Saturday, 2 June 2012

 HEROES


Seamus and me, we're meeting Vince today, going over to the port,
shoot a couple of ships, do the rounds.

I say to Seamus, 'You know, he's better  these last few months,
more like his old self.'

We're doing 110 on the A12, passing eighteen-wheelers sucking
at us and I'm now absolutely certain that white car up ahead is the
dawn patrol on a late shift. My foot sinks deeper and deeper into the
carpet but we're still doing a ton, and Seamus says, 'He was always
fockin mad, sure, why would he change?'


"There's no answer to that," I think, "fucking mad the pair a them, and
me with this one about to die."


We hit the brakes and shed sixty mph in three seconds, dive into the
roundabout, the Jag squatting hard, squealing gently, squirting fast out of
the exit past the white car, not Old Bill but a new Beemer full of ladies
who lunch, in hats, and Seamus waves.


'He sounds cheerful enough on the phone,' I say.


'Would we shag 'em all if they asked, what?'


'He said he was thinking of going back to work, nothing heavy, maybe
local.'

'I could find him something, sure,' Seamus says, as we pull up outside
Vince's place. His old mum lets us in, kisses all round, tea and hot
toast, and packed lunches for the boys.


"Nothing changes," I think, "Only Vince, every day."

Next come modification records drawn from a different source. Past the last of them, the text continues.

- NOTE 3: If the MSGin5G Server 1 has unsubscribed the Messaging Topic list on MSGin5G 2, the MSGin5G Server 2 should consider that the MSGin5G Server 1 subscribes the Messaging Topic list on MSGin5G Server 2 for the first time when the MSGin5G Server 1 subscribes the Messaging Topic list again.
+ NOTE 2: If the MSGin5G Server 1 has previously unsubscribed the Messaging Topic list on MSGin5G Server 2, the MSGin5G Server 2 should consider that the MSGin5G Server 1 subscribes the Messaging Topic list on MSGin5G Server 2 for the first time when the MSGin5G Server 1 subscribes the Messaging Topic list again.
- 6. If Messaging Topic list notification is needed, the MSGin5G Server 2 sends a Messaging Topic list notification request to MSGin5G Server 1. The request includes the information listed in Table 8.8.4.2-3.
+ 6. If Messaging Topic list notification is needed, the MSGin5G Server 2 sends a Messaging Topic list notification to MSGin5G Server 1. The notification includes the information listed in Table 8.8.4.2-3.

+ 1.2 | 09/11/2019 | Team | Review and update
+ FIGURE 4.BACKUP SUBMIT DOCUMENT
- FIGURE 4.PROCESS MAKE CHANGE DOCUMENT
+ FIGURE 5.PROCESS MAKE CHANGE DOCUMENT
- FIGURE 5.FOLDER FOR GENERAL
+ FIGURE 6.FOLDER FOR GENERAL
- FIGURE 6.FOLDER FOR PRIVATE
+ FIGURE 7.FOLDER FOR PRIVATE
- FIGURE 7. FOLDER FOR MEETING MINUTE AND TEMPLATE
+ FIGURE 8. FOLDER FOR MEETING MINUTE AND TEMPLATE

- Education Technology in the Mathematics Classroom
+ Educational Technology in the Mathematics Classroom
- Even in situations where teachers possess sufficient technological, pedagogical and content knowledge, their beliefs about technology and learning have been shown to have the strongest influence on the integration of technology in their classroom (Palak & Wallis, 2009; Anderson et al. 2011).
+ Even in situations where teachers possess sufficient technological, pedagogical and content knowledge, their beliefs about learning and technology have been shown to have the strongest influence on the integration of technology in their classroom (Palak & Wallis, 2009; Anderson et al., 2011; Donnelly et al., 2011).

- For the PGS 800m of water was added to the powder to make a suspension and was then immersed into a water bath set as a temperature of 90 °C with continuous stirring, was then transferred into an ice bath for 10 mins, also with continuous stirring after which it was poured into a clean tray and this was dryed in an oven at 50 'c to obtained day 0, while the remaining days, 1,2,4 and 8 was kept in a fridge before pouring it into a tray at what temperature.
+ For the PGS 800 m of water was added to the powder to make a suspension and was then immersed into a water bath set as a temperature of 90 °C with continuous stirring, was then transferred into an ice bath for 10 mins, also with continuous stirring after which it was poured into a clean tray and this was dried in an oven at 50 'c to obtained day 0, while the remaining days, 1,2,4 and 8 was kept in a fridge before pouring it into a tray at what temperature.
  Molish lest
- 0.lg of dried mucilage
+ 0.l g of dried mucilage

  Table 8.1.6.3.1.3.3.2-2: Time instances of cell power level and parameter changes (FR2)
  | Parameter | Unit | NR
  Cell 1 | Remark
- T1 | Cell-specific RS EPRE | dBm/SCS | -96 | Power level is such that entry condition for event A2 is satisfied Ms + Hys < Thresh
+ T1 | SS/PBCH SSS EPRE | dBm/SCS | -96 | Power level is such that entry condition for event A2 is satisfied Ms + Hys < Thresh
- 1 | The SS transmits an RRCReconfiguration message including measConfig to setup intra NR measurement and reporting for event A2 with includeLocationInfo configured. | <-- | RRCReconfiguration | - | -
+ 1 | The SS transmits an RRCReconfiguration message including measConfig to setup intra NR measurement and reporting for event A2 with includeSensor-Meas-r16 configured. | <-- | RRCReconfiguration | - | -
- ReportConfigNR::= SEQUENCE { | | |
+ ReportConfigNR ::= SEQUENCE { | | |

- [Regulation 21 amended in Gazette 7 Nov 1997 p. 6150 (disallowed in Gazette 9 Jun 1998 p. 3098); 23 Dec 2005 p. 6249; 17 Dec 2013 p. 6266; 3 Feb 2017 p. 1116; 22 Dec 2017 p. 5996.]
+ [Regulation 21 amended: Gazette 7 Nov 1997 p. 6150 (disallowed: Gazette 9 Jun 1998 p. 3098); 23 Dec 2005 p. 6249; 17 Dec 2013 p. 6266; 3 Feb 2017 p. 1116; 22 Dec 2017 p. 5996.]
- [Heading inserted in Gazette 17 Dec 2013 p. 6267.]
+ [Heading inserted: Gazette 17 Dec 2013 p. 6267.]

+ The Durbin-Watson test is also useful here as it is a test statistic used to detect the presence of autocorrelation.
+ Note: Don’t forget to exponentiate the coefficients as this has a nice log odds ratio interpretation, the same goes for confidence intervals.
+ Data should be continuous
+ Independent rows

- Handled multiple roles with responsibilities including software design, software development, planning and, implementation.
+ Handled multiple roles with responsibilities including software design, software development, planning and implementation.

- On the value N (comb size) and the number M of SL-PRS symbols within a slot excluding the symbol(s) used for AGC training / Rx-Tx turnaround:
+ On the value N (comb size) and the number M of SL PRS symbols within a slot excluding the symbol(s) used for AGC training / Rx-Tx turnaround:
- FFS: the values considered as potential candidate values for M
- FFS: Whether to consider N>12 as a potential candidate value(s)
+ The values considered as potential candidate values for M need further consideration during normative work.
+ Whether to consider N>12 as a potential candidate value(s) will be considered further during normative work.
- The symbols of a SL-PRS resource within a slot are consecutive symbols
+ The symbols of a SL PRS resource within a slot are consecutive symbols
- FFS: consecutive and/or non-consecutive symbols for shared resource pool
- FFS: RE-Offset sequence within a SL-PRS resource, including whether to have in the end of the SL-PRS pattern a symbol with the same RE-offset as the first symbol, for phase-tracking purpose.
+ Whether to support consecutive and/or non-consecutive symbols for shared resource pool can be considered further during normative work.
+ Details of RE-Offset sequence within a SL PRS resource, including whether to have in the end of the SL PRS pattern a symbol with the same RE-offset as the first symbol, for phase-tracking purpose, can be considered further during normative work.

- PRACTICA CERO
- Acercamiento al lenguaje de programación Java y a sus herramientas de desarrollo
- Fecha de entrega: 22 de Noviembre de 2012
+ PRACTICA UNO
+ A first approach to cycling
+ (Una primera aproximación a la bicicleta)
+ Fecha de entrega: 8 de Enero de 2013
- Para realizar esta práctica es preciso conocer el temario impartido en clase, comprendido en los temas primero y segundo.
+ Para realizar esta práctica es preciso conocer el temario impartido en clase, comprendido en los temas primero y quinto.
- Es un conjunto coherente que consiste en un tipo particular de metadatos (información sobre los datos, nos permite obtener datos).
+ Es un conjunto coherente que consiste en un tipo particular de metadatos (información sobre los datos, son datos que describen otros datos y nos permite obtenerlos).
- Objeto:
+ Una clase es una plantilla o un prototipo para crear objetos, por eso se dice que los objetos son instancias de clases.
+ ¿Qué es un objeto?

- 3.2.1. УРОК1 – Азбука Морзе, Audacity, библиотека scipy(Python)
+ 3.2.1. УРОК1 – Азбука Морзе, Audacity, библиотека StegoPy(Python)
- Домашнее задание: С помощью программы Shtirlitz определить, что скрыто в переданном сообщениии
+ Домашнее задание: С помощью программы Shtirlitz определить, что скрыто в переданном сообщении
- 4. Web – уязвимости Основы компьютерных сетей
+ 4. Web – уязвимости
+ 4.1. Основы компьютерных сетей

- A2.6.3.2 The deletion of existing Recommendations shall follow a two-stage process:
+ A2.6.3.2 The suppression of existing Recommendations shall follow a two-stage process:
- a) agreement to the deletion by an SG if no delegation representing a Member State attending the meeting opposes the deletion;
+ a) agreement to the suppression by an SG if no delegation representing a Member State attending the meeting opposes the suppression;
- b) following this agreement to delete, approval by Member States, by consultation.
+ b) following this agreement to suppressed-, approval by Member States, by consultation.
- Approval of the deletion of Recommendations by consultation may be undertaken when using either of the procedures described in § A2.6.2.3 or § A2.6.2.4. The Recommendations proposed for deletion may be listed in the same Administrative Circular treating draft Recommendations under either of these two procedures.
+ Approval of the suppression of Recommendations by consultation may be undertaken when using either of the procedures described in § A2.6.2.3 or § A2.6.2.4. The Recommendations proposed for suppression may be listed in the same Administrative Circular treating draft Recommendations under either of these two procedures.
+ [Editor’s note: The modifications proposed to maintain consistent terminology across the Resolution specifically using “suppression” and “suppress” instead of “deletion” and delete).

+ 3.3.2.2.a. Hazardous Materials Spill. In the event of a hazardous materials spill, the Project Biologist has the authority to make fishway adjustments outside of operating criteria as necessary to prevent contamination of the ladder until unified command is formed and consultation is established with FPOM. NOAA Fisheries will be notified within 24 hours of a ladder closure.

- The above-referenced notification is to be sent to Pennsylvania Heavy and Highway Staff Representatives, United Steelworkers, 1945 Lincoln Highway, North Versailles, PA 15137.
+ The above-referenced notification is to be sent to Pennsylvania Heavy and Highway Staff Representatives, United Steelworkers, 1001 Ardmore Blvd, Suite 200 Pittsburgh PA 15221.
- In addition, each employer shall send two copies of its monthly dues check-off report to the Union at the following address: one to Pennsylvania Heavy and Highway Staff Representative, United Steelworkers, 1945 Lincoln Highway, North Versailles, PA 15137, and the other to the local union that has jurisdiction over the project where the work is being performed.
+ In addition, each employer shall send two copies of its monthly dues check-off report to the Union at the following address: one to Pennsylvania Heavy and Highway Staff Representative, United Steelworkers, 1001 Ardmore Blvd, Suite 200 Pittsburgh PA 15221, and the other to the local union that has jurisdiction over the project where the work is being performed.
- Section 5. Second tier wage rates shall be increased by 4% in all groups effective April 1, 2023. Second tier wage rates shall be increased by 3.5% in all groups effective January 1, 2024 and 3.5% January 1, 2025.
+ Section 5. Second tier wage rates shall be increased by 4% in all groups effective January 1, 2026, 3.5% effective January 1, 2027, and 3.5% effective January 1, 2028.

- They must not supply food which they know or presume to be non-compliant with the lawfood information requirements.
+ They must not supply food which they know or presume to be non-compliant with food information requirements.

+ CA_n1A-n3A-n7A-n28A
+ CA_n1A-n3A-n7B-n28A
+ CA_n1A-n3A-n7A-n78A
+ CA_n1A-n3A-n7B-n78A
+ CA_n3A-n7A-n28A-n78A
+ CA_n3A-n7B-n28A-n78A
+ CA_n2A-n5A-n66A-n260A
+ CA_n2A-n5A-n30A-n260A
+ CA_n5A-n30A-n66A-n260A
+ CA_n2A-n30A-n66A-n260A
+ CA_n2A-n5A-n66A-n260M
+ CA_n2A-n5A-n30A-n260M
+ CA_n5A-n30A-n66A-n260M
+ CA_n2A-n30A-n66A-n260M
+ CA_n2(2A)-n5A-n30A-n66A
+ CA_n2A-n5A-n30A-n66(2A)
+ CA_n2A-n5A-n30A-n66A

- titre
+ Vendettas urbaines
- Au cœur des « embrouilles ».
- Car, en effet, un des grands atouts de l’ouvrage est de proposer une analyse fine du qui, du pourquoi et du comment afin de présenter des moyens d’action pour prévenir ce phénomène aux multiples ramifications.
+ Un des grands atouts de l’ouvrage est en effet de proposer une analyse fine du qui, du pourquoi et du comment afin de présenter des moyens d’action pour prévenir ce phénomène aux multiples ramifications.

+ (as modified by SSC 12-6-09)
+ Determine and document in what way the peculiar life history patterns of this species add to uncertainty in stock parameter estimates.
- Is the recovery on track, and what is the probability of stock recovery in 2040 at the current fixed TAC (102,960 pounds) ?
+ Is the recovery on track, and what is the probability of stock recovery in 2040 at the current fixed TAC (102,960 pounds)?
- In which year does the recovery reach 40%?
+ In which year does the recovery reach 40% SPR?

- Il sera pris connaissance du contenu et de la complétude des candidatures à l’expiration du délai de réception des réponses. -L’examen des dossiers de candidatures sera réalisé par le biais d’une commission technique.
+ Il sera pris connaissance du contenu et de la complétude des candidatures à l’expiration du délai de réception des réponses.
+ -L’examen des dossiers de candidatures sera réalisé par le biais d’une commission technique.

He doesn't say much, never does now, but he looks really well today, eyes
quizzical, and Seamus flirts with Herself, "No, just like old times," I think,
and Vince says, 'Come on, let's be going.'


More kisses and we leave, the three boys, again, and Seamus throws the
keys to Vince, "Jeeezus Fucking Christ," I think, "They are fucking mad."
It's four miles to the port, and Vince drives like a vicar doing his rounds
only slower. Seamus is in the back and I catch them looking at each other in
the mirror, eyebrowing.


We spend the day out on the river, and it's like it used to be, like it was
when Vince and Seamus and me came down here to shoot ships, riding down
from London at five in the morning, death defying, the bikes screaming louder
than us and Vince taking risks you would hardly believe. I looked over at them,
heads together, doing talking about me, nudge, nudge, wink, wink. Fuckers,
if it wasn't for me they'd be dead, nearly.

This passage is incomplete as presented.